Forage, TMR, and orts samples were freeze-dried, ground in a Wiley mill (Arthur H. Thomas Co., Philadelphia, PA) through a 1-mm screen, and pooled proportionally to their original quantity by cow by period. Subsamples of ground forages, TMR, and orts were analyzed for ADF and NDF using the Ankom (Ankom²⁰⁰ Fiber Analyzer, Fairport, NY) immersion method (Van Soest et al., 1991). Subsamples of ground forage, TMR, and orts were mineralized using a mixture of sulfuric and selenious acid as described by Isaac and Johnson (1976). Crude protein concentration was determined using total N (method 13-107-6-2-E; Lachat Instruments, 2005) that was measured using a Lachat QuikChem 8000 flow injection analysis system (Zellweger Analytics Inc., Lachat Instruments Division, Milwaukee, WI). Total P (method 15-115-01-4-A; Lachat Instruments, 2005) was measured simultaneously with N. Flame emission was used to determine K concentration. The same extract as N, P, and K was used to determine Mg concentration by atomic absorption spectrometry (Perkin Elmer 3300, Überlingen, Germany). Subsamples of ground forages, TMR, and orts were mineralized at 500°C for 4 h. Ashes were dissolved with 1.0 N HCl (Miller, 1998). Concentrations of Na and Ca were determined by atomic absorption spectrometry (Perkin Elmer 3300). Subsamples of ground forages, TMR, and orts were mixed with 20 mL of 0.0007 M sulfuric acid (Liu, 1998) for 60 min, centrifuged at 32,570 x g for 30 min, and the Cl concentration of the supernatant was determined by conductivity on a Dionex DX500 equipped with a AS11HC column (Dionex Corporation, Sunnyvale, CA). Subsamples of ground forages, TMR, and orts were digested in nitric acid (Mills and Jones, 1996). Organic and inorganic forms of S were converted to a sulfate form that was precipitated with acidified barium chloride, suspended in a colloidal form, and analyzed by turbidimetry (adaptation of method 10-116-10-1-G; Lachat Instruments, 2005) on a Lachat QuikChem 8000 flow injection analysis system (Zellweger Analytics Inc., Lachat Instruments Division).
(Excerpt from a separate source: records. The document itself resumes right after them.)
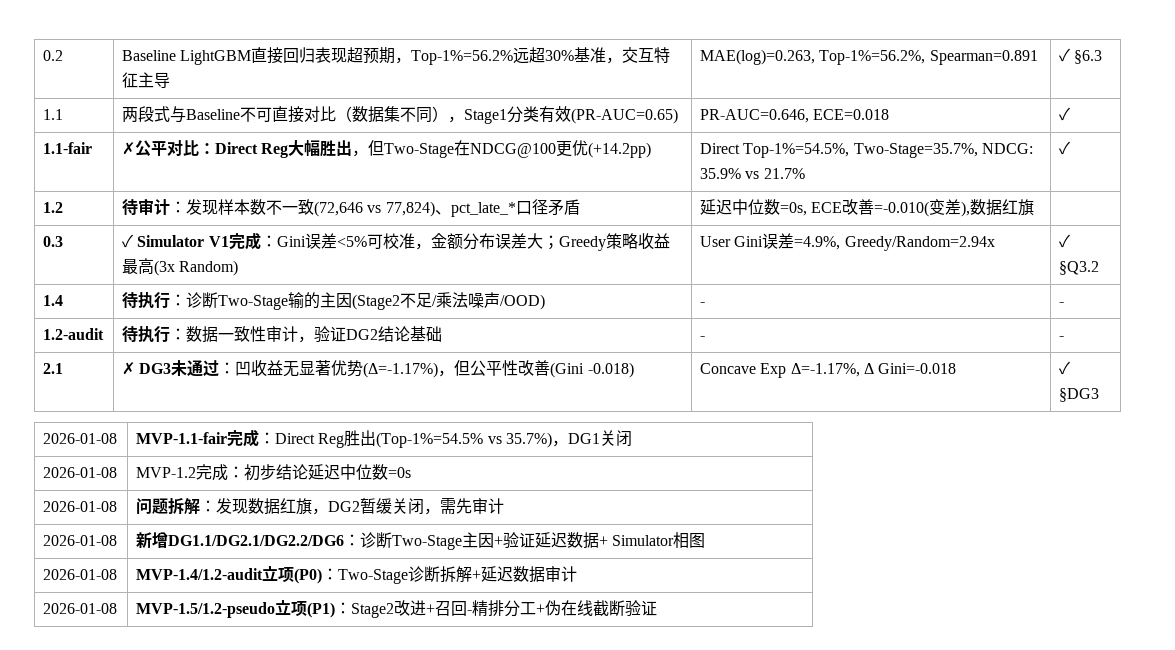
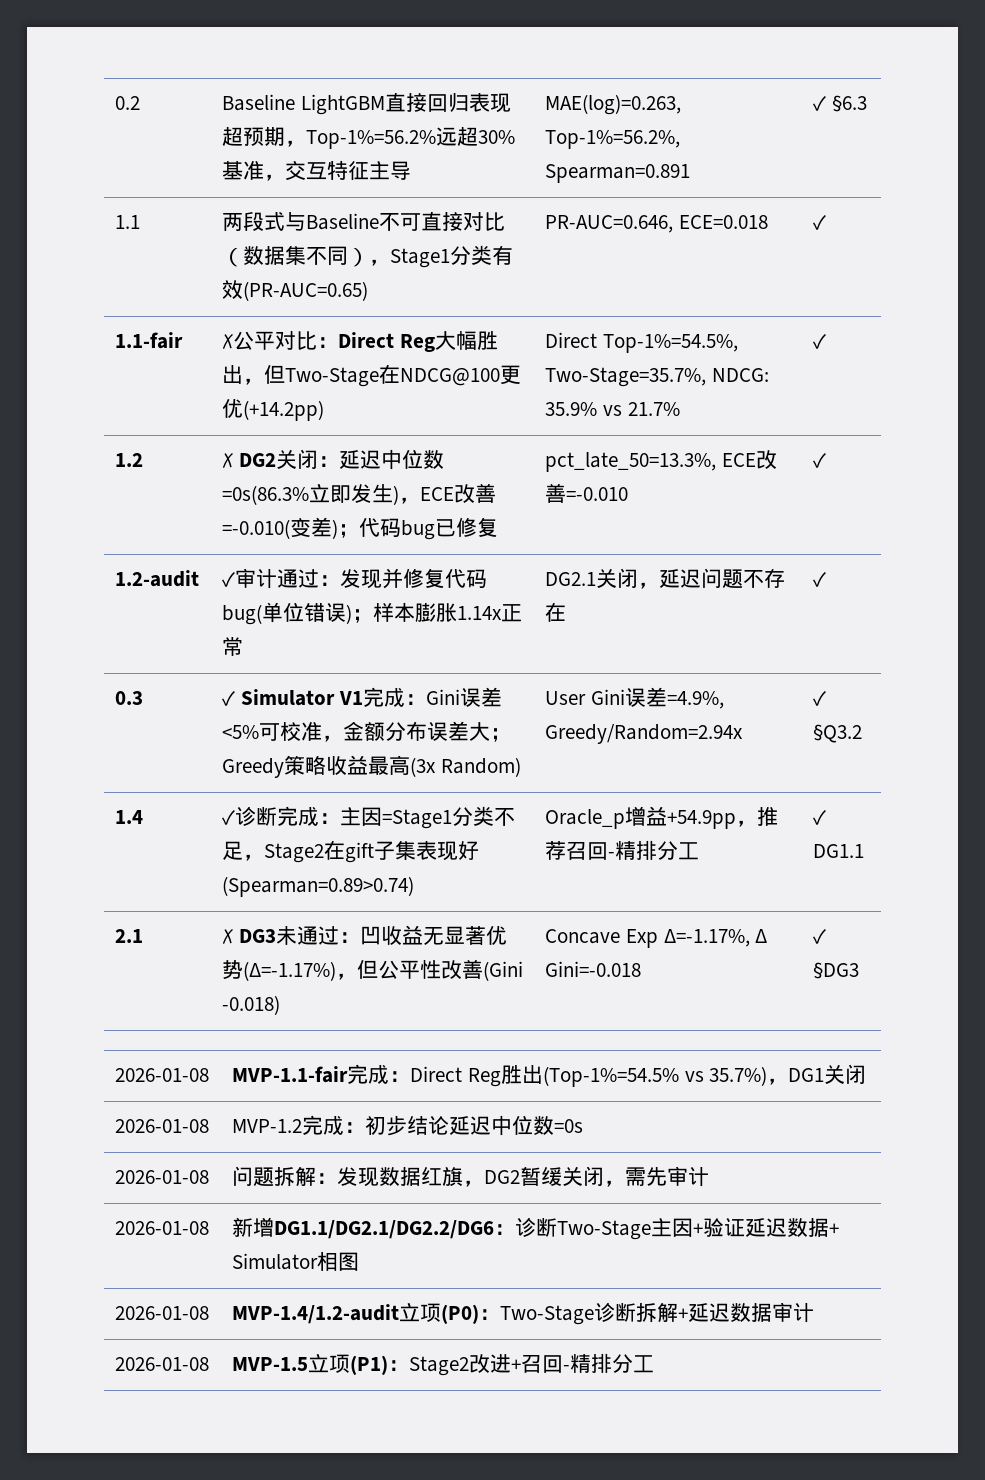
- 1.2 | 待审计：发现样本数不一致(72,646 vs 77,824)、pct_late_*口径矛盾 | 延迟中位数=0s, ECE改善=-0.010(变差),数据红旗 |
+ 1.2 | ✗ DG2关闭：延迟中位数=0s(86.3%立即发生)，ECE改善=-0.010(变差)；代码bug已修复 | pct_late_50=13.3%, ECE改善=-0.010 | ✓
+ 1.2-audit | ✓审计通过：发现并修复代码bug(单位错误)；样本膨胀1.14x正常 | DG2.1关闭，延迟问题不存在 | ✓
- 1.4 | 待执行：诊断Two-Stage输的主因(Stage2不足/乘法噪声/OOD) | - | -
- 1.2-audit | 待执行：数据一致性审计，验证DG2结论基础 | - | -
+ 1.4 | ✓诊断完成：主因=Stage1分类不足，Stage2在gift子集表现好(Spearman=0.89>0.74) | Oracle_p增益+54.9pp，推荐召回-精排分工 | ✓ DG1.1
- 2026-01-08 | MVP-1.5/1.2-pseudo立项(P1)：Stage2改进+召回-精排分工+伪在线截断验证
+ 2026-01-08 | MVP-1.5立项(P1)：Stage2改进+召回-精排分工

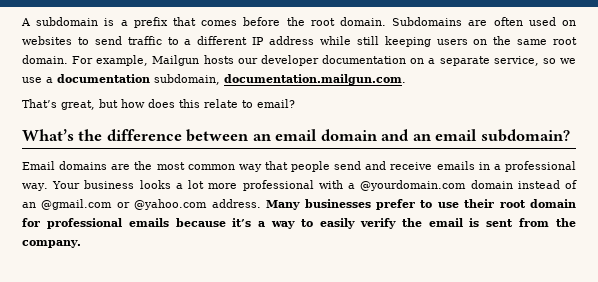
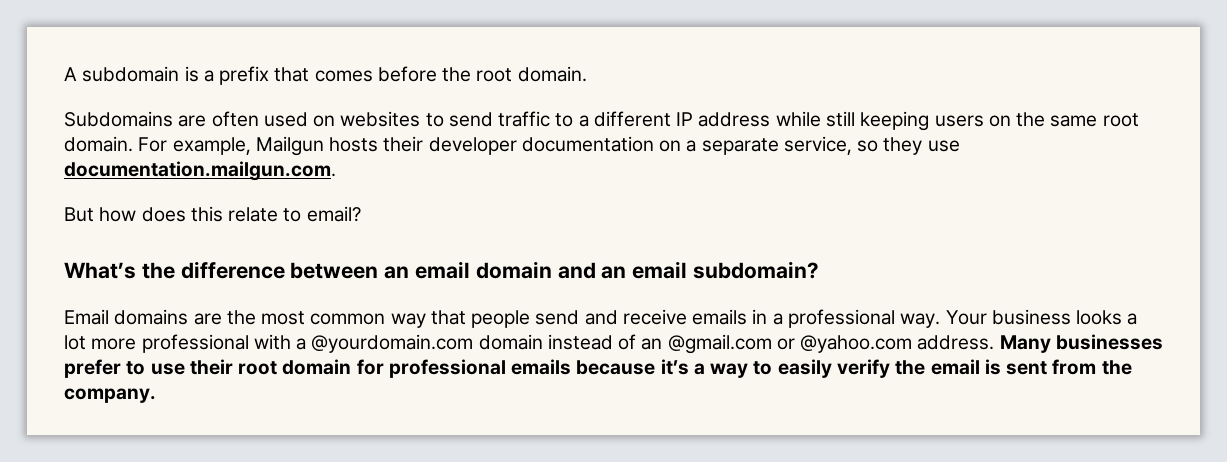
- A subdomain is a prefix that comes before the root domain. Subdomains are often used on websites to send traffic to a different IP address while still keeping users on the same root domain.
+ A subdomain is a prefix that comes before the root domain.
+ Subdomains are often used on websites to send traffic to a different IP address while still keeping users on the same root domain.
- For example, Mailgun hosts our developer documentation on a separate service, so we use a documentation subdomain, documentation.mailgun.com.
- That’s great, but how does this relate to email?
+ For example, Mailgun hosts their developer documentation on a separate service, so they use documentation.mailgun.com.
+ But how does this relate to email?

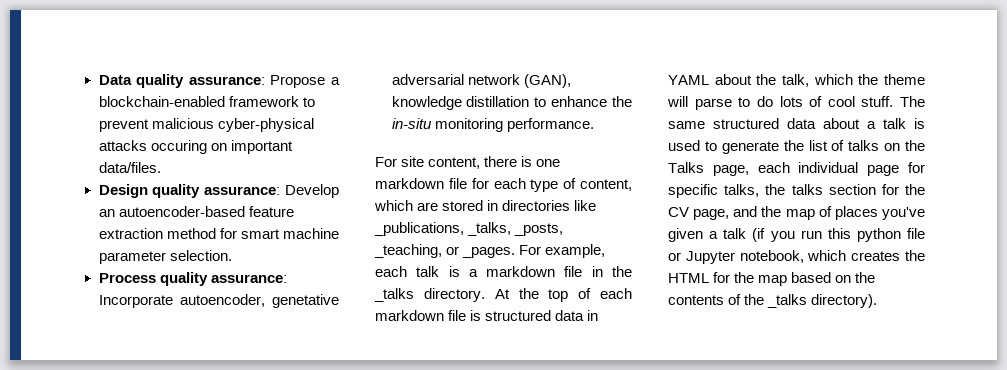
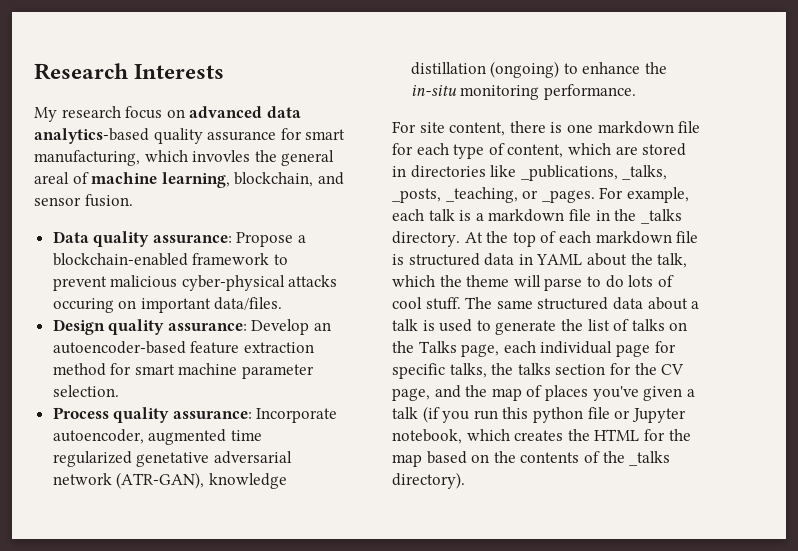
+ Research Interests
+ My research focus on advanced data analytics-based quality assurance for smart manufacturing, which invovles the general areal of machine learning, blockchain, and sensor fusion.
- Process quality assurance: Incorporate autoencoder, genetative adversarial network (GAN), knowledge distillation to enhance the in-situ monitoring performance.
+ Process quality assurance: Incorporate autoencoder, augmented time regularized genetative adversarial network (ATR-GAN), knowledge distillation (ongoing) to enhance the in-situ monitoring performance.

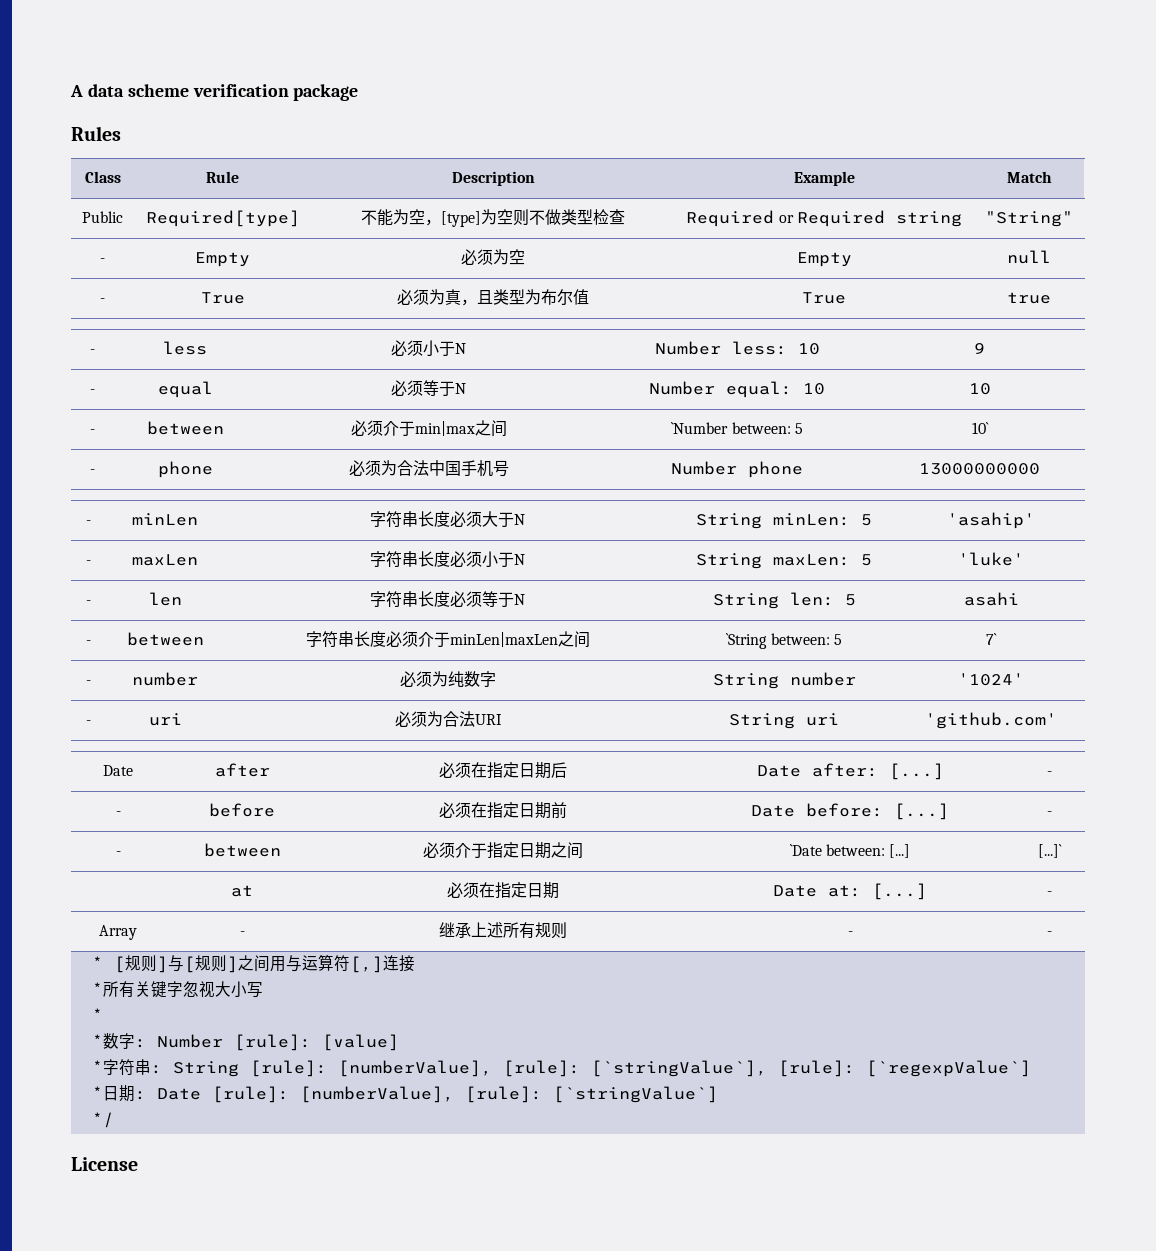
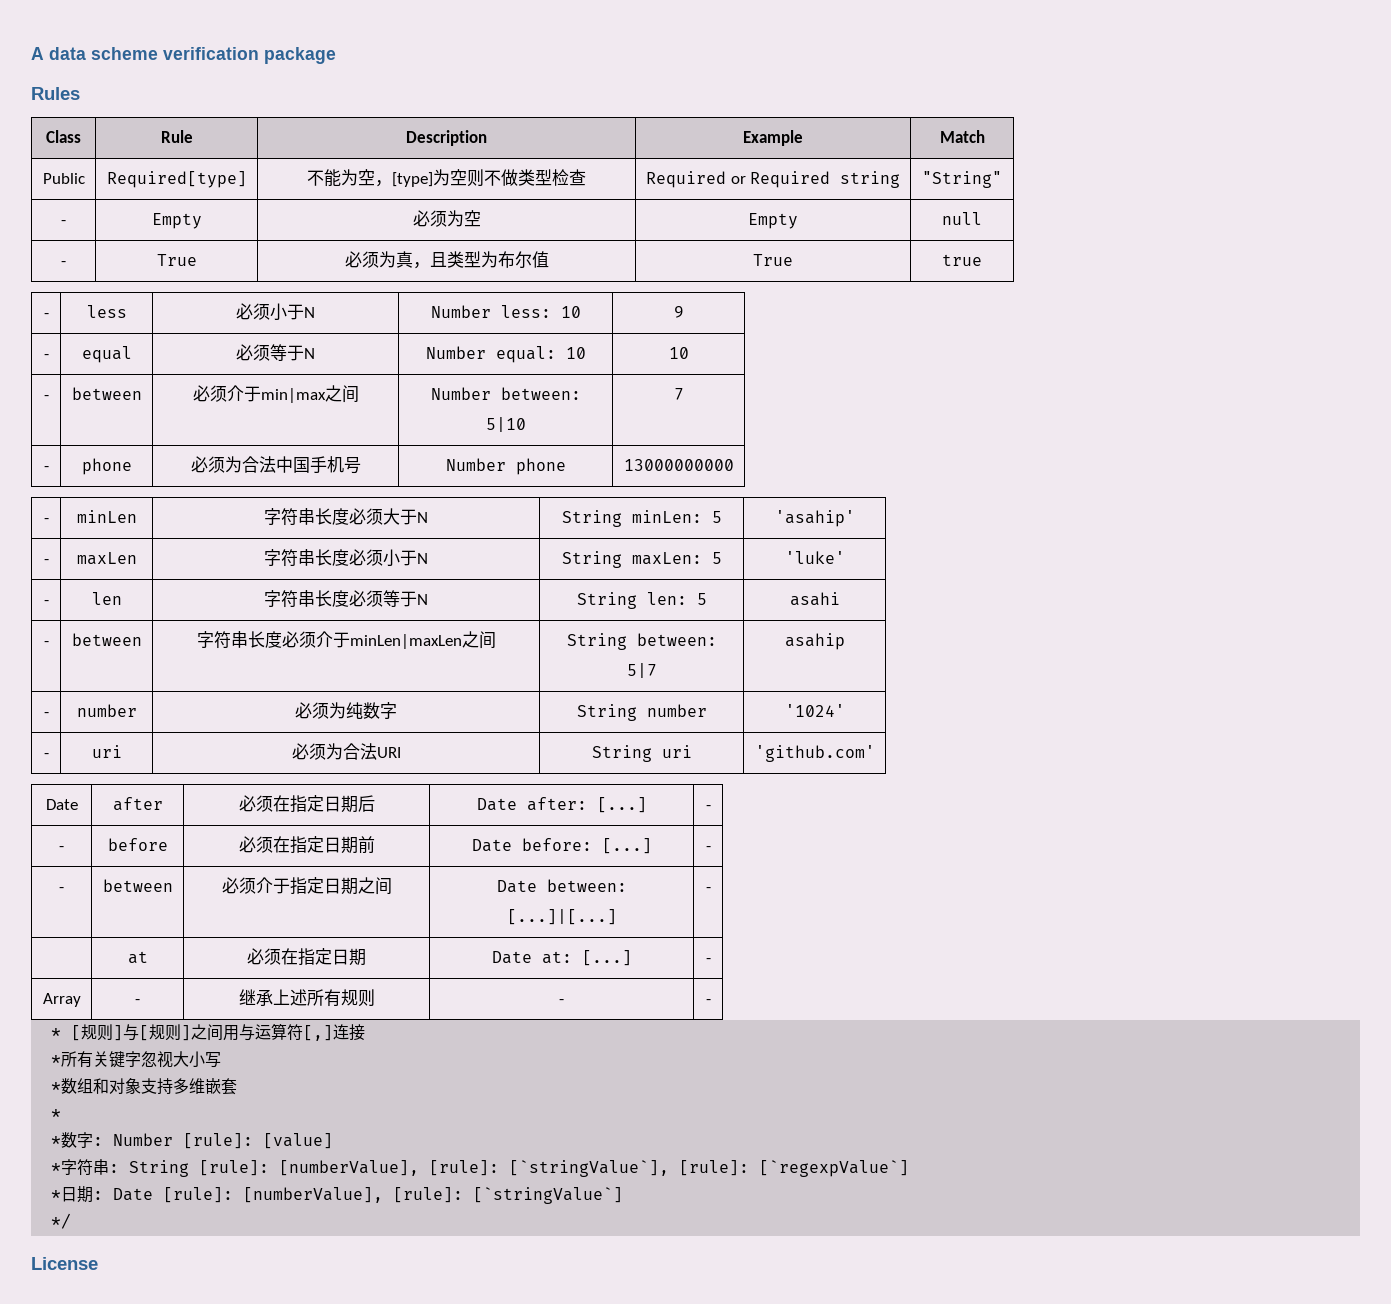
- - | between | 必须介于min|max之间 | `Number between: 5 | 10`
+ - | between | 必须介于min|max之间 | Number between: 5|10 | 7
- - | between | 字符串长度必须介于minLen|maxLen之间 | `String between: 5 | 7`
+ - | between | 字符串长度必须介于minLen|maxLen之间 | String between: 5|7 | asahip
- - | between | 必须介于指定日期之间 | `Date between: [...] | [...]`
+ - | between | 必须介于指定日期之间 | Date between: [...]|[...] | -
+ *数组和对象支持多维嵌套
Daily intake of ADF, NDF, CP, K, Na, Cl, S, Ca, P, and Mg was calculated by subtracting ort nutrients from TMR nutrients. Ort and TMR nutrients were calculated by multiplying chemical composition with the corresponding amount of orts or TMR.

Feces.
Fecal samples were freeze-dried. Once dried, they were ground in a Wiley mill (Arthur H. Thomas Co.) through a 1-mm screen. Subsamples were pooled by cow and period, proportionally to daily fecal excretion. Feces were then analyzed for ADF, NDF, CP, K, Na, Cl, S, Ca, P, and Mg, using procedures previously described for forages, TMR, and orts. Daily excretion of ADF, NDF, CP, and macrominerals was then calculated by multiplying fecal excretion by its nutrient concentration. Apparent digestion of ADF, NDF, CP, and the apparent absorption of macrominerals were calculated by subtracting nutrient daily excretion from daily intake.

Urine.
Urine pH was taken immediately after sampling (Oakton pH 10 Series, Vernon Hills, IL). Thawed subsamples of urine were pooled by cows and period proportionally to the urine excreted. Analysis of N, K, Na, Cl, S, Ca, P, and Mg were then completed without any mineralization, using procedures previously described for forages, TMR, and orts.

Statistical Analysis
Mixed model procedures from SAS 9.1 (SAS Institute, 2002) for a replicated 3 x 3 Latin square design were used to evaluate the effect of treatments on parameters. Raw data were transformed (square root, x², x³, 1/x, 1/x³) when it was deemed appropriate to meet homogeneity of variance criteria. Cows were defined as a random effect, and Akaike’s information criterion was used to select the best covariance structure among compound symmetry, first-order autoregressive, and unstructured. Orthogonal contrasts were defined a priori and used to compare the following: 1) control vs. L-HAY treatments and 2) L-HAY vs. L-HCl treatments. Differences between treatments were declared significant when P-values were < 0.05 and a tendency was noted when 0.05 < P < 0.10.

	RESULTS

TOP ABSTRACT INTRODUCTION MATERIALS AND METHODS RESULTS DISCUSSION CONCLUSIONS ACKNOWLEDGEMENTS REFERENCES

 
The DCAD of L-HAY was lower than control (P < 0.001) but did not differ from the L-HCl treatment (P = 0.89; Table 2). Compared with control, L-HAY had no effect on BW or BW variation, but average BW was higher with L-HAY than with L-HCl. Dry matter intake and DMI/BW were similar between L-HAY and control, but DMI had a tendency to be lower when cows were fed L-HCl as compared with L-HAY (Table 3). Based on the mean DMI of 9.8 kg/d, cows on L-HCl ingested on average 293 mL of concentrated HCl (12 N) per day. The patterns of DMI during the 14-d experimental periods were similar for cows fed L-HAY and control diets, but the DMI of cows fed L-HCl decreased initially before returning to comparable levels after an average of 7 d (Figure 1). Dry matter of feces and total fecal production were similar between L-HAY and control, whereas DM of feces was higher and total fecal excretion was lower for cows fed L-HCl compared with L-HAY (Table 3). Urine volume of cows did not vary between L-HAY and control nor between L-HCl and L-HAY. Urine pH decreased from 8.21 to 5.89 when L-HAY was fed instead of control (Table 3), but there was no significant difference between L-HCl (5.78) and L-HAY.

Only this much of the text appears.